I thought when I was writing that if your problems were not related to LS then my comments might not be that relevant! I just hate to see other women suffer for years like I have. I too went through a period of about ten years where I simply put up with it. Before I was diagnosed with LS I would have said I had some sort of vulvovestibulitis of unknown origin and had no idea about the condition of my skin other than the constant fissuring. It took seeing a number of GPs and sexual health specialists before I saw someone who really knew her stuff who spotted all the other anatomical changes that go along with LS. So I guess what I'm saying is please do try again to find someone who might be able to help.

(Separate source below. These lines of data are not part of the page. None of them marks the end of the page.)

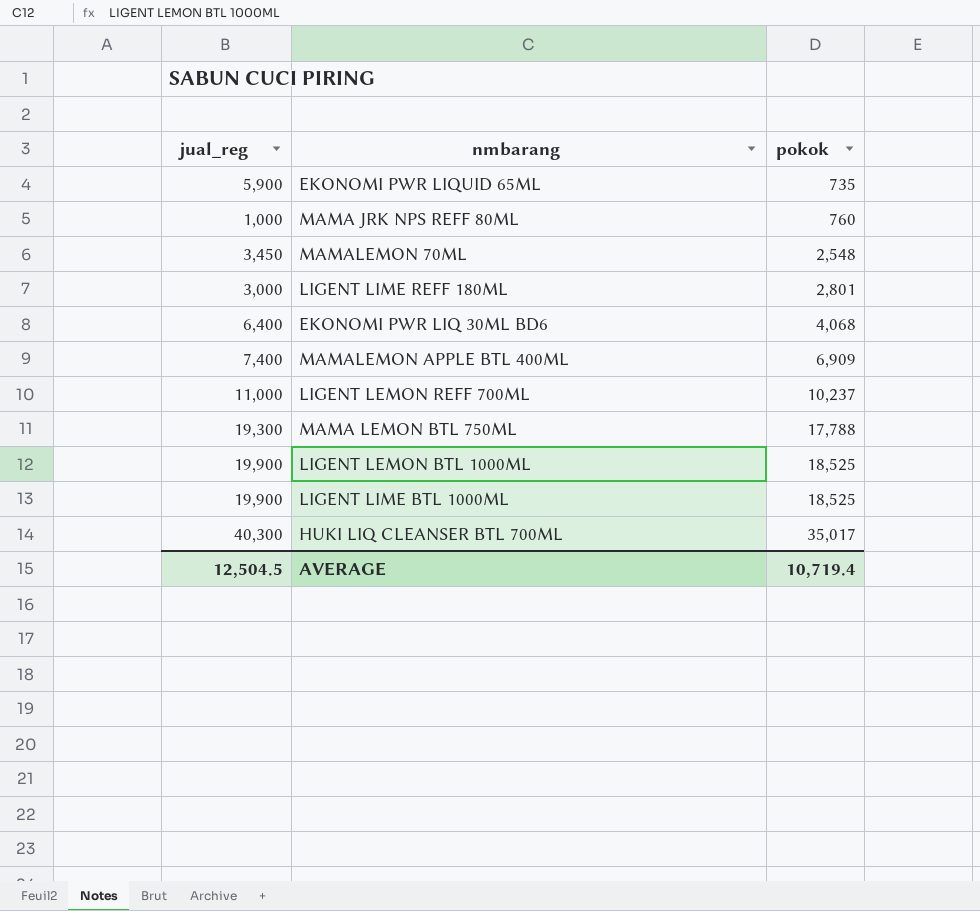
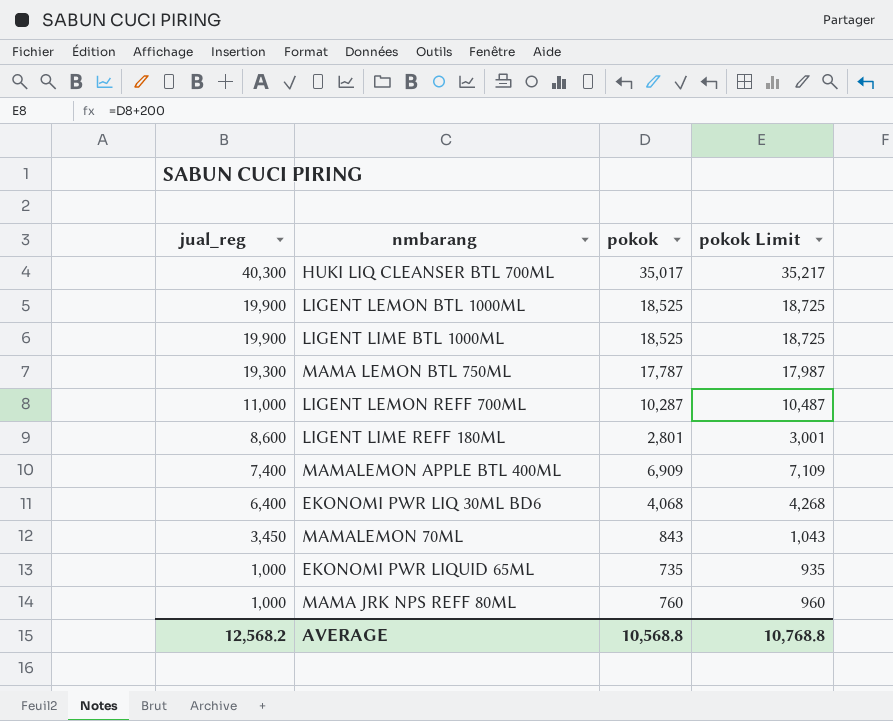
row order: pokok ascending -> jual_reg descending
column pokok Limit | formula: none -> [pokok] + 200
MAMA LEMON BTL 750ML | pokok: 17,788 -> 17,787
LIGENT LEMON REFF 700ML | pokok: 10,237 -> 10,287
LIGENT LIME REFF 180ML | jual_reg: 3,000 -> 8,600
MAMALEMON 70ML | pokok: 2,548 -> 843
EKONOMI PWR LIQUID 65ML | jual_reg: 5,900 -> 1,000
AVERAGE | jual_reg: 12,504.5 -> 12,568.2
AVERAGE | pokok: 10,719.4 -> 10,568.8

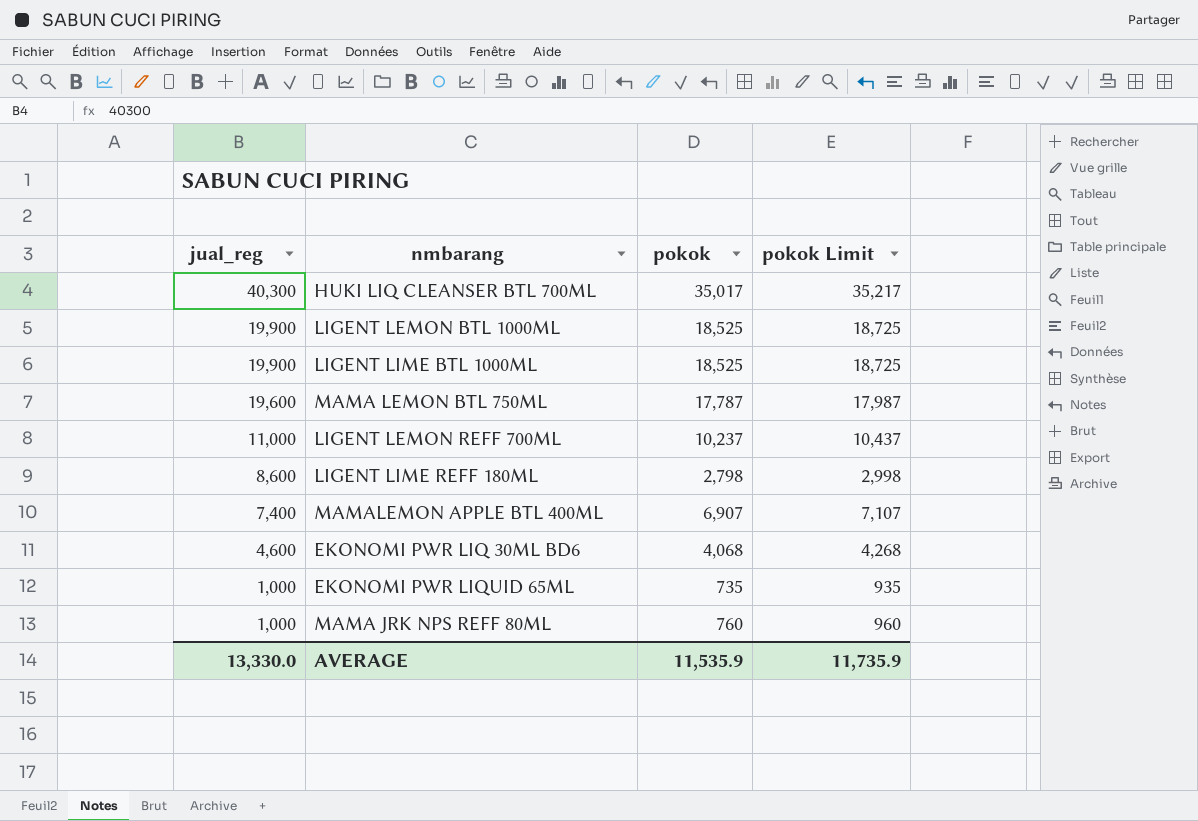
row MAMALEMON 70ML: 3,450 | 843 | 1,043 -> none
MAMA LEMON BTL 750ML | jual_reg: 19,300 -> 19,600
LIGENT LEMON REFF 700ML | pokok: 10,287 -> 10,237
LIGENT LEMON REFF 700ML | pokok Limit: 10,487 -> 10,437
LIGENT LIME REFF 180ML | pokok: 2,801 -> 2,798
LIGENT LIME REFF 180ML | pokok Limit: 3,001 -> 2,998
MAMALEMON APPLE BTL 400ML | pokok: 6,909 -> 6,907
MAMALEMON APPLE BTL 400ML | pokok Limit: 7,109 -> 7,107
EKONOMI PWR LIQ 30ML BD6 | jual_reg: 6,400 -> 4,600
AVERAGE | jual_reg: 12,568.2 -> 13,330.0
AVERAGE | pokok: 10,568.8 -> 11,535.9
AVERAGE | pokok Limit: 10,768.8 -> 11,735.9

There's a list on the BSSVD site of all their members who hold vulval clinics across the country. And I would definitely tell your midwives - I found that even if people doing vaginal examinations don't know what vulvodynia is, once you explain that you need a very gentle touch, they oblige. (Appalled to hear about wingdingdong's experience - that's terrible.)
And can I just add that I'm in awe of everyone who's having a VB. Even if it wasn't going to affect my skin, I would definitely be demanding to be numb from the waist down, given how I feel during sex/scans/smears when my symptoms are not under control!